Rethinking the approach to lightweight multi-branch heterogeneous image fusion frameworks: Infrared and visible image fusion via the parallel Mamba-KAN framework

The infrared and visible image fusion (IVIF) technique, as an important branch of image processing, has garnered significant attention due to its ability to capture thermal radiation features in low-light conditions and combine them with the rich detail and color information of visible images. However, challenges remain in this field, including the difficulty of balancing information from both modalities using homogenous fusion strategies and the increasing model complexity, which affects computational efficiency.
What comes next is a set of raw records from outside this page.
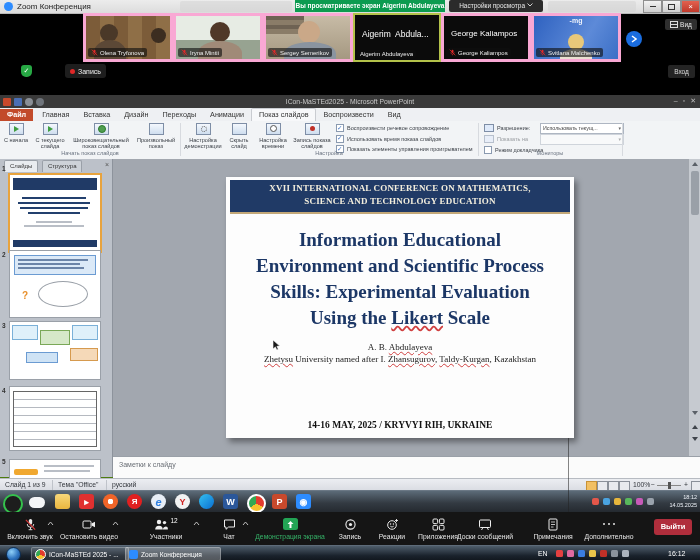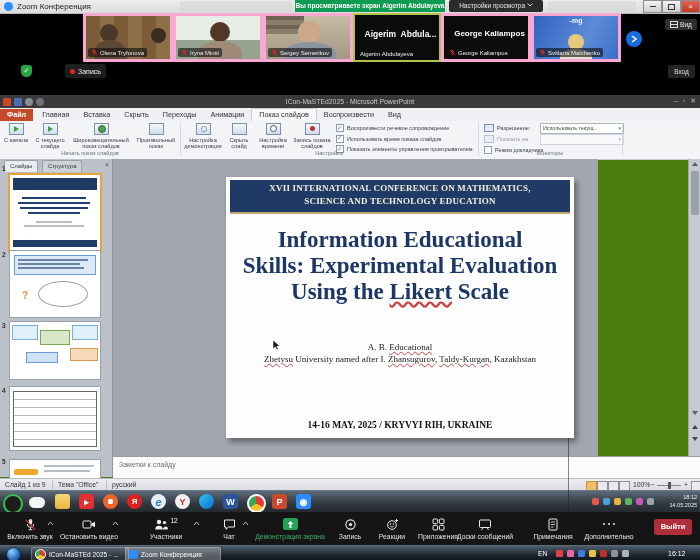--- a/index.html
+++ b/index.html
@@ -18,21 +18,21 @@
   .ming{width:6px;height:1.5px;background:#333}
   .maxg{width:5px;height:4px;border:1px solid #333}
   .xg{font-size:8px;color:#fff;line-height:9px}.xg::after{content:"×"}
   
   .strip{display:flex}
   .tile{position:relative;flex:1;border:3px solid #f9a8d4;overflow:hidden}
   .tile.active{border:2px solid #b3c24a}
   .plate{position:absolute;left:2px;bottom:2px;background:rgba(15,15,15,.62);border-radius:2px;
          padding:1px 3px;display:flex;align-items:center;gap:2px;max-width:92%}
   .plate span{color:#eee;font-size:6px;white-space:nowrap;overflow:hidden}
-  .ctrname{position:absolute;left:7px;right:0;top:30%;text-align:center;color:#fff;font-weight:bold;font-size:8.5px;white-space:pre}
+  .ctrname{position:absolute;left:7px;right:0;top:30%;color:#fff;font-weight:normal;font-size:8.5px;white-space:pre}
   .bg-olena{background:repeating-linear-gradient(90deg,#7c5c39 0 14px,#8f6f47 14px 28px)}
   .bg-iryna{background:linear-gradient(#e7ece4 0 55%,#97a391 55%)}
   .bg-sergey{background:linear-gradient(#c7bba6,#a59881)}
   .bg-dark{background:#0b0b0b}
   .bg-svitlana{background:linear-gradient(120deg,#2f62c0,#5d8ad8 60%,#3b6fc6)}
   .head{position:absolute;border-radius:50%}
   .torso{position:absolute;border-radius:50% 50% 0 0}
   .bgtext{position:absolute;top:1px;left:0;right:0;text-align:center;color:#fff;font-weight:bold;font-size:7px;opacity:.9}
   .nextbtn{width:16px;height:16px;border-radius:50%;background:#1a6de0;display:flex;align-items:center;justify-content:center}
   .viewbtn{background:#2f2f2f;border-radius:2px;color:#e8e8e8;font-size:6.5px;display:flex;align-items:center;gap:2px;justify-content:center}
@@ -76,26 +76,26 @@
   
   .panel{position:absolute;left:0;top:64px;width:112px;height:318px;background:#bcc1c9;border-right:1px solid #8d939c}
   .ptab{position:absolute;top:1px;height:11px;font-size:6px;color:#333;line-height:11px;padding:0 5px;background:#cdd2d8;border:1px solid #9aa0a8;border-bottom:none;border-radius:2px 2px 0 0}
   .ptab.on{background:#e9ecf0}
   .pclose{position:absolute;right:3px;top:2px;font-size:7px;color:#555}.pclose::after{content:"×"}
   .thumb{position:absolute;left:9px;width:90px;background:#fff;border:1px solid #9aa0a8;overflow:hidden}
   .thumb.sel{border:2px solid #e8a33d;left:8px}
   .tnum{position:absolute;left:2px;font-size:6.5px;color:#333;font-weight:bold}
   .bar{position:absolute;background:#23406e;height:2px}
   .gbar{position:absolute;background:#b9bec6;height:1.5px}
-  .main{position:absolute;left:113px;top:64px;width:485px;height:297px;background:#a2a7af}
+  .main{position:absolute;left:113px;top:64px;width:575px;height:297px;background:#a2a7af}
   .slide{position:absolute;left:113px;top:18px;width:348px;height:261px;background:#fdfdfd;box-shadow:3px 4px 6px rgba(0,0,0,.4)}
   .band{position:absolute;left:4px;top:3px;right:4px;height:30px;background:#203a66;text-align:center;
         font-family:"Liberation Serif",serif;font-weight:bold;font-size:9px;color:#f3eedd;line-height:13px;padding-top:2px;letter-spacing:.2px}
   .gold{position:absolute;left:4px;top:35px;right:4px;height:2px;background:#c3a878}
-  .stitle{position:absolute;left:8px;top:50px;right:8px;text-align:center;font-family:"Liberation Serif",serif;font-weight:bold;font-size:23px;color:#1c3766;line-height:26px}
+  .stitle{position:absolute;left:8px;top:50px;right:8px;text-align:center;font-family:"Liberation Serif",serif;font-weight:bold;font-size:19px;color:#1c3766;line-height:26px}
   .sq{text-decoration-line:underline;text-decoration-style:wavy;text-decoration-color:#d04040}
   .sauth{position:absolute;left:0;right:0;top:165px;text-align:center;font-family:"Liberation Serif",serif;font-size:9px;color:#1b1b1b}
   .saff{position:absolute;left:0;right:0;top:177px;text-align:center;font-family:"Liberation Serif",serif;font-size:9px;color:#1b1b1b}
   .sfoot{position:absolute;left:0;right:0;top:243px;text-align:center;font-family:"Liberation Serif",serif;font-weight:600;font-size:9.5px;color:#111}
   .scrollv{position:absolute;left:688px;top:64px;width:12px;height:297px;background:#c6cad0;border-left:1px solid #a2a7ae}
   .sarr{position:absolute;left:3px;width:0;height:0;border-left:3px solid transparent;border-right:3px solid transparent}
   .sarr.up{border-bottom:4px solid #5a6068}
   .sarr.dn{border-top:4px solid #5a6068}
   .sthumb{position:absolute;left:2px;width:8px;background:#9aa0a8;border-radius:2px}
   .notes{position:absolute;left:113px;top:361px;width:587px;height:21px;background:#fbfbfb;border-top:1px solid #9aa0a8}
@@ -278,21 +278,21 @@
           <i>–</i>
           <i>▫</i>
           <i>✕</i>
         </div>
     </div>
 
     <div class="tabrow">
       <span class="rtab file">Файл</span>
       <span class="rtab">Главная</span>
       <span class="rtab">Вставка</span>
-      <span class="rtab">Скрыть</span>
+      <span class="rtab">Дизайн</span>
       <span class="rtab">Переходы</span>
       <span class="rtab">Анимации</span>
       <span class="rtab on">Показ слайдов</span>
       <span class="rtab">Воспроизвести</span>
       <span class="rtab">Вид</span>
     </div>
 
     <div class="ribbon">
 
       <div class="rbtn" style="left:2px;width:28px">
@@ -421,24 +421,25 @@
 
     <div class="main">
       <div class="slide">
         <div class="band">
           <div>XVII INTERNATIONAL CONFERENCE ON MATHEMATICS,</div>
           <div>SCIENCE AND TECHNOLOGY EDUCATION</div>
         </div>
         <div class="gold"></div>
         <div class="stitle">
           <div>Information Educational</div>
+          <div>Environment and Scientific Process</div>
           <div>Skills: Experimental Evaluation</div>
           <div><span>Using the </span><span class="sq">Likert</span><span> Scale</span></div>
         </div>
-        <div class="sauth"><span>A. B. </span><span class="sq">Educational</span></div>
+        <div class="sauth"><span>A. B. </span><span class="sq">Abdulayeva</span></div>
         <div class="saff"><span class="sq">Zhetysu</span><span> University named after I. </span><span class="sq">Zhansugurov</span><span>, </span><span class="sq">Taldy-Kurgan</span><span>, Kazakhstan</span></div>
         <div class="sfoot">14-16 MAY, 2025 / KRYVYI RIH, UKRAINE</div>
         <svg class="abs" style="left:46px;top:162px" width="9" height="12" viewBox="0 0 9 12">
             <path d="M1 1 L1 10 L3.4 7.9 L4.8 11 L6.3 10.3 L4.9 7.3 L7.8 7.1 Z" fill="#1a1a1a" stroke="#fff" stroke-width=".6"></path>
           </svg>
       </div>
     </div>
 
     <div class="scrollv">
       <span class="sarr up" style="top:3px"></span>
To address these issues, we present an innovative lightweight IVIF framework based on the parallel Mamba-KAN (PMKFuse) model, featuring a multi-branch heterogeneous model design. By integrating our proposed multi-channel parallel cross-vision Mamba (PCVM) modules with parallel KAGtention (PKAGN) modules, our approach effectively extracts features at both global and local levels. This not only ensures high performance in image fusion tasks but also significantly reduces the number of model parameters. Additionally, a composite loss function is developed, integrating intensity, gradient, and feature decomposition losses to optimize the training process. The experimental results demonstrate that PMKFuse not only minimizes the number of model parameters but also outperforms the current state-of-the-art (SOTA) methods in both subjective visual evaluation and objective performance metrics for IVIF. These findings highlight the model’s effectiveness in improving fusion quality and its potential for wide-ranging practical applications, advancing the field of image processing. The codes are available at https://github.com/sunyichen1994/PMKFuse.